Itemized modification records
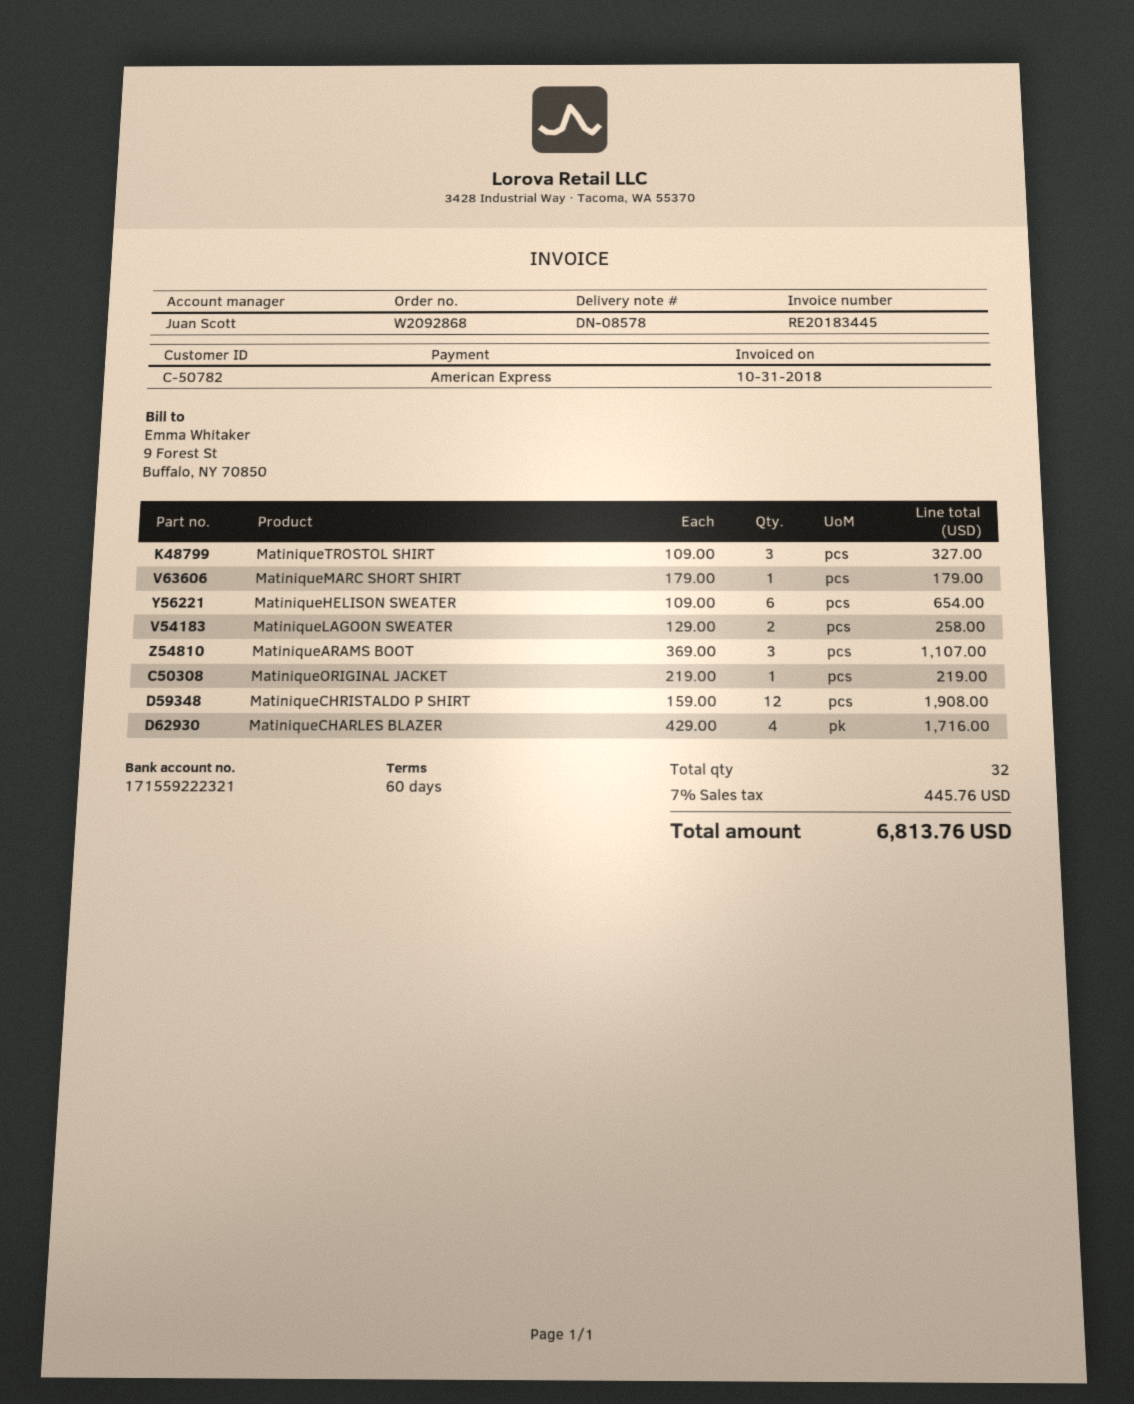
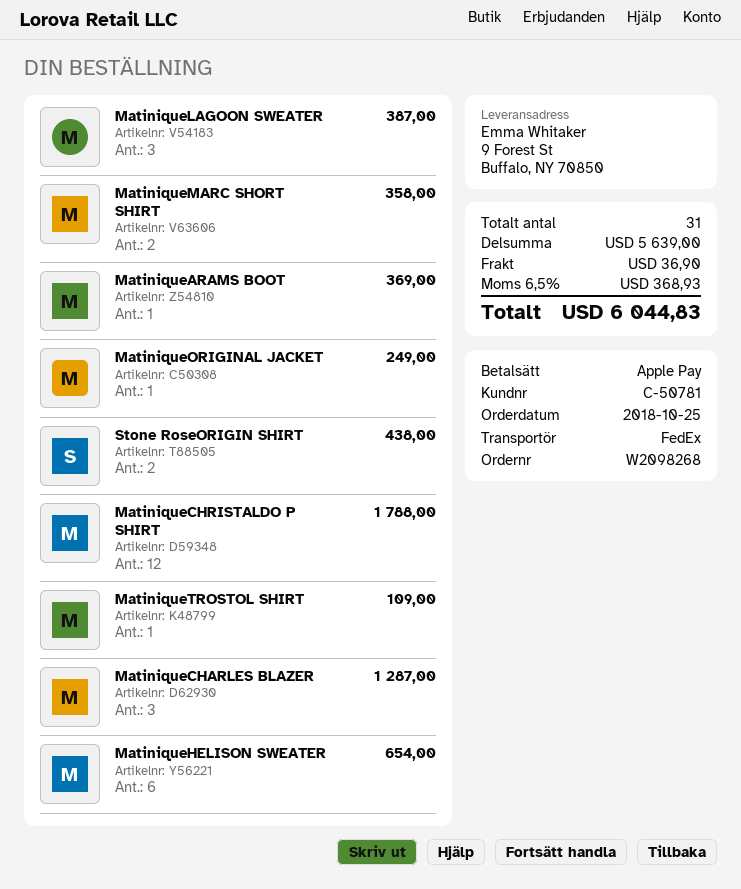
order number: W2092868 -> W2098268
customer number: C-50782 -> C-50781
payment method: American Express -> Apple Pay
MatiniqueTROSTOL SHIRT: 3 for 327.00 -> 1 for 109.00
MatiniqueMARC SHORT SHIRT: 1 for 179.00 -> 2 for 358.00
MatiniqueLAGOON SWEATER: 2 for 258.00 -> 3 for 387.00
MatiniqueARAMS BOOT: 3 for 1107.00 -> 1 for 369.00
MatiniqueORIGINAL JACKET: 1 for 219.00 -> 1 for 249.00
MatiniqueCHRISTALDO P SHIRT: 12 for 1908.00 -> 12 for 1788.00
MatiniqueCHARLES BLAZER: 4 for 1716.00 -> 3 for 1287.00
Stone RoseORIGIN SHIRT: none -> 2 for 438.00
total quantity: 32 -> 31
shipping: none -> 36.90
tax: 7% = 445.76 -> 6.5% = 368.93
total: 6813.76 -> 6044.83

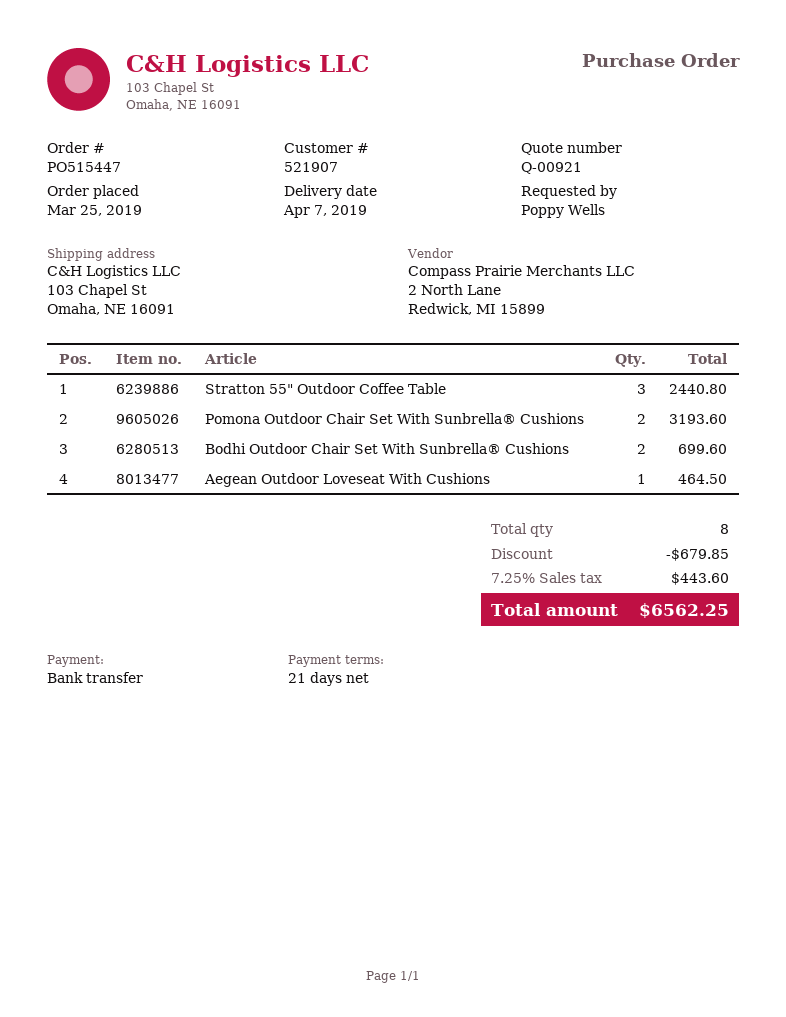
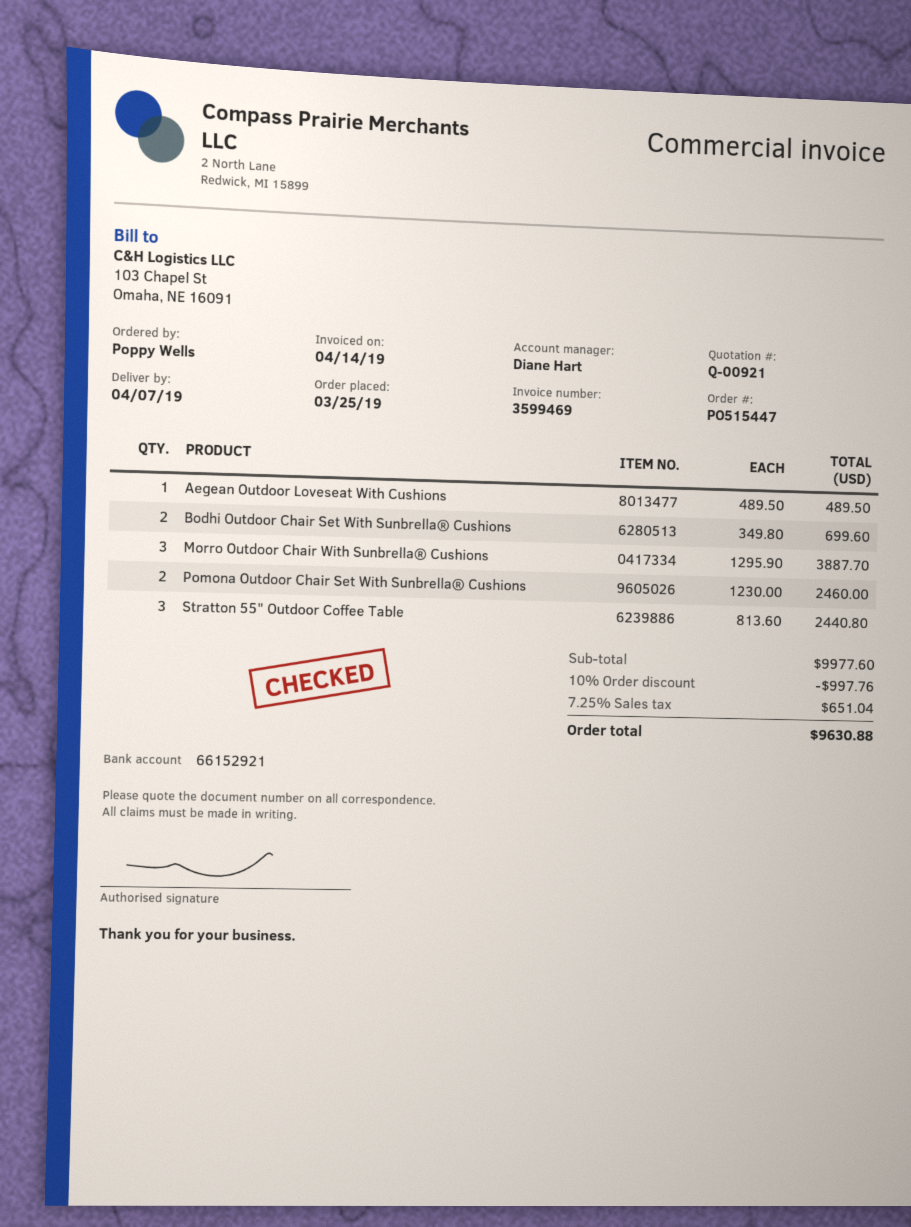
Pomona Outdoor Chair Set With Sunbrella® Cushions: 2 for 3193.60 -> 2 for 2460.00
Aegean Outdoor Loveseat With Cushions: 1 for 464.50 -> 1 for 489.50
Morro Outdoor Chair With Sunbrella® Cushions: none -> 3 for 3887.70
discount: 679.85 -> 997.76
tax: 7.25% = 443.60 -> 7.25% = 651.04
total: 6562.25 -> 9630.88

◆ Exercise description
Each entry shown above must be quoted exactly, with its pictures left out.

◆ Written response
order number: W2092868 -> W2098268
customer number: C-50782 -> C-50781
payment method: American Express -> Apple Pay
MatiniqueTROSTOL SHIRT: 3 for 327.00 -> 1 for 109.00
MatiniqueMARC SHORT SHIRT: 1 for 179.00 -> 2 for 358.00
MatiniqueLAGOON SWEATER: 2 for 258.00 -> 3 for 387.00
MatiniqueARAMS BOOT: 3 for 1107.00 -> 1 for 369.00
MatiniqueORIGINAL JACKET: 1 for 219.00 -> 1 for 249.00
MatiniqueCHRISTALDO P SHIRT: 12 for 1908.00 -> 12 for 1788.00
MatiniqueCHARLES BLAZER: 4 for 1716.00 -> 3 for 1287.00
Stone RoseORIGIN SHIRT: none -> 2 for 438.00
total quantity: 32 -> 31
shipping: none -> 36.90
tax: 7% = 445.76 -> 6.5% = 368.93
total: 6813.76 -> 6044.83

Pomona Outdoor Chair Set With Sunbrella® Cushions: 2 for 3193.60 -> 2 for 2460.00
Aegean Outdoor Loveseat With Cushions: 1 for 464.50 -> 1 for 489.50
Morro Outdoor Chair With Sunbrella® Cushions: none -> 3 for 3887.70
discount: 679.85 -> 997.76
tax: 7.25% = 443.60 -> 7.25% = 651.04
total: 6562.25 -> 9630.88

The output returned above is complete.